Of all phenomena spawned by the Internet, fandoms might be the most freaking irritating. Sorry. They are. I mean… c’mon. So, naturally, I’ve been polling the mob for predictions and theories about how Game of Thrones will end. Like, I’m totally fascinated. Why? I’m not sure. The plasticity of the story is pretty amazing, and there are relatively few characters who can’t or won’t surprise you at some point. I mean, the Night King would have to work pretty hard to become a sympathetic character, but even he gets an origin story moment that makes the White Walkers seem more… human.

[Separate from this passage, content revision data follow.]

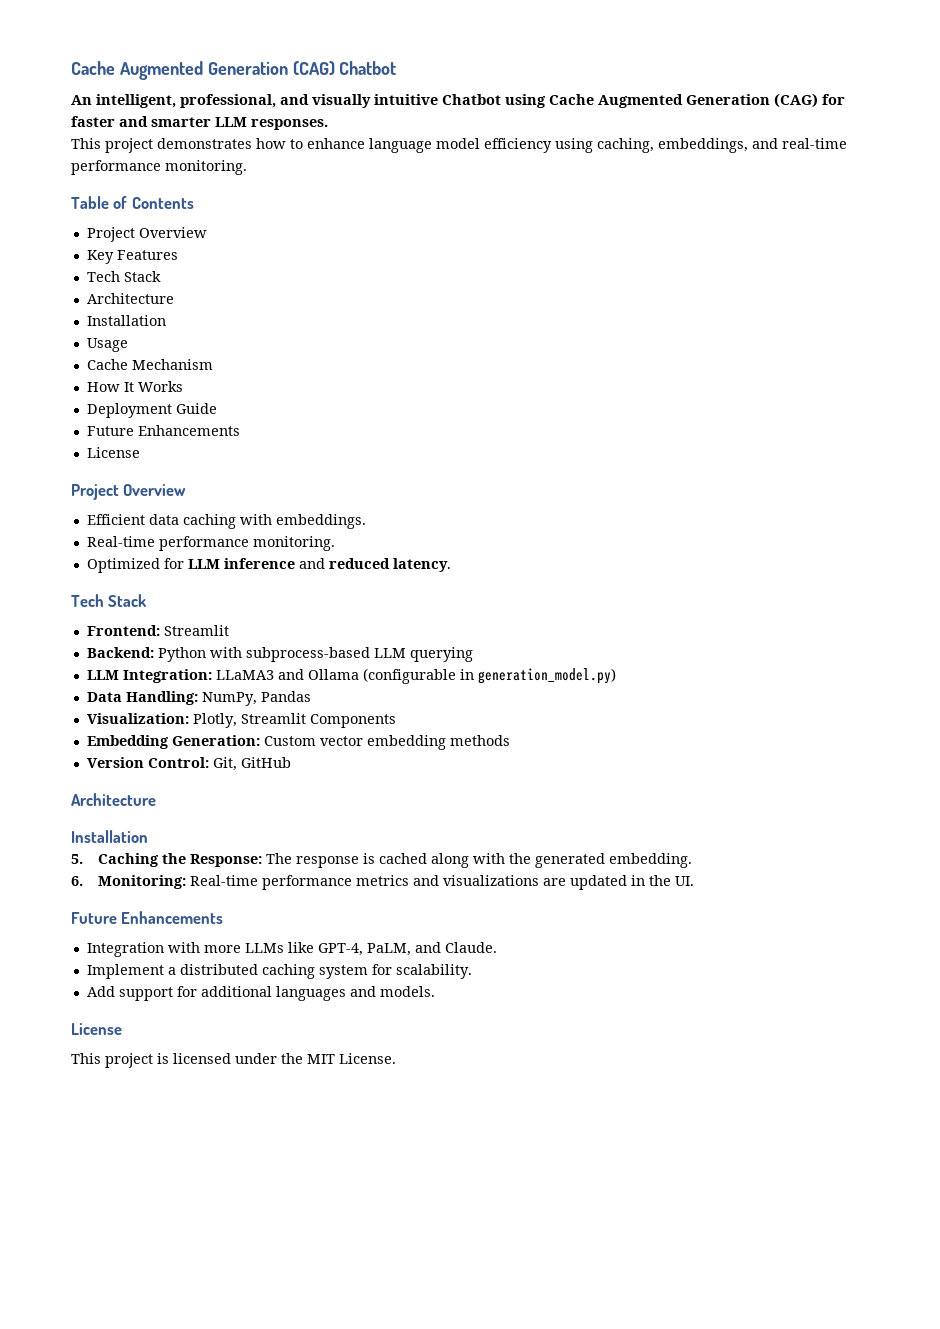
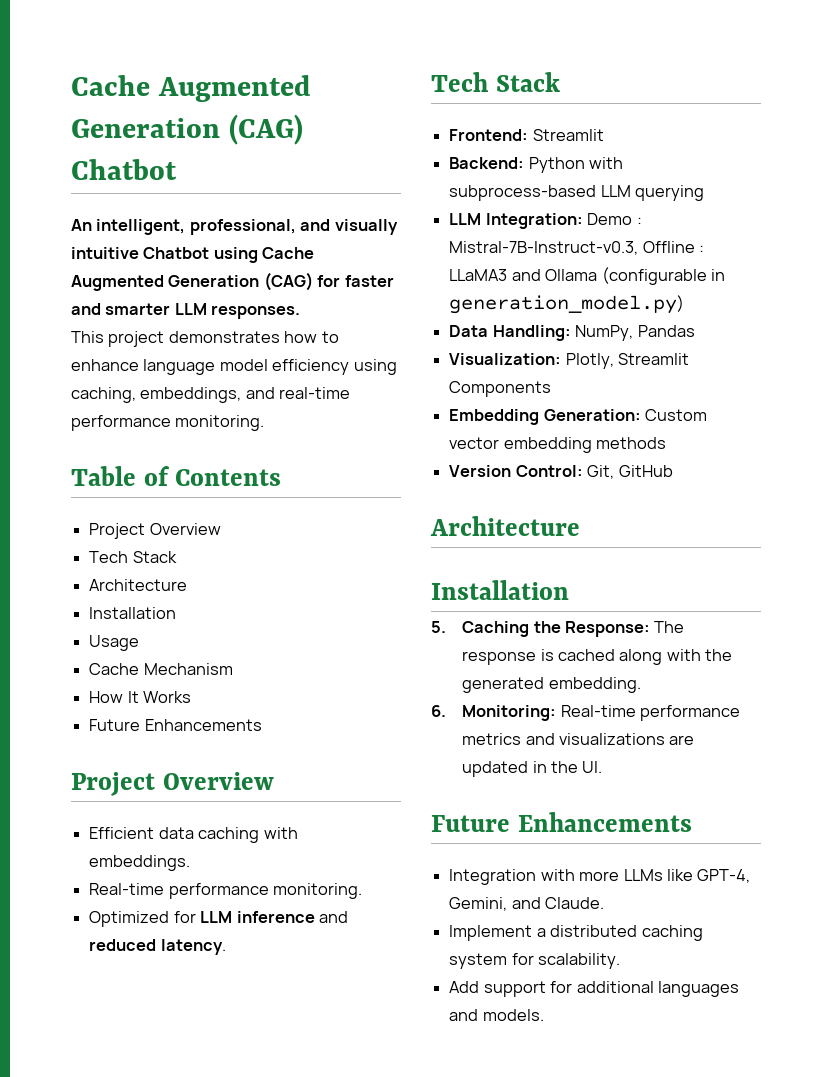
- Key Features
  How It Works
- Deployment Guide
  Future Enhancements
- License
- LLM Integration: LLaMA3 and Ollama (configurable in generation_model.py)
+ LLM Integration: Demo : Mistral-7B-Instruct-v0.3, Offline : LLaMA3 and Ollama (configurable in generation_model.py)
- Integration with more LLMs like GPT-4, PaLM, and Claude.
+ Integration with more LLMs like GPT-4, Gemini, and Claude.
  Add support for additional languages and models.
- License
- This project is licensed under the MIT License.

As we move into Season Seven, there are a lot of loose ends to tie up. Who wins, who dies? Who comes back? Who wins the war? Will the surviving Starks (including Jon) figure out that all Starks are wargs? And OMG: Who will finally kill Littlefinger? (Game of Thrones logic favors Sansa, but neither Jon nor Arya can be ruled out. Hell, there’d even be some poetic justice to it if he ran afoul of Brienne of Tarth.) Given the ambiguity level of the show overall, even the most wackadoodle theories can be convincingly backed up; these are the perils of inhabiting a universe where there is time travel, shapeshifting, and coming back from the dead. Without further ado, here are 25 Game of Thrones fan theories, ranked by plausibility.
1. Jaime will kill Cersei!
I’m going to go ahead and say this is not wackadoodle in the least. In fact, if it doesn’t happen it might be the biggest letdown in all of television. He pretty much has to do it what with that whole Valonqar prophecy and all. Welcome back, Kingslayer. Plausibility factor: Overwhelming.
2. “You have to send me away.” Jorah Mormont will be cured of greyscale by Quaithe, the masked woman in Quarth.
This theory also scores zero on the clownshit-crazy scale; it seems all but certain. We know that she has mystical powers: She seems clairvoyant, and we see her tattooing a man’s back to protect him on a voyage through the ruins of Valyria. If she can prevent greyscale, maybe she can cure it. Pretty sure that’s where Jorah’s headed, anyway. Plausibility factor: Extreme.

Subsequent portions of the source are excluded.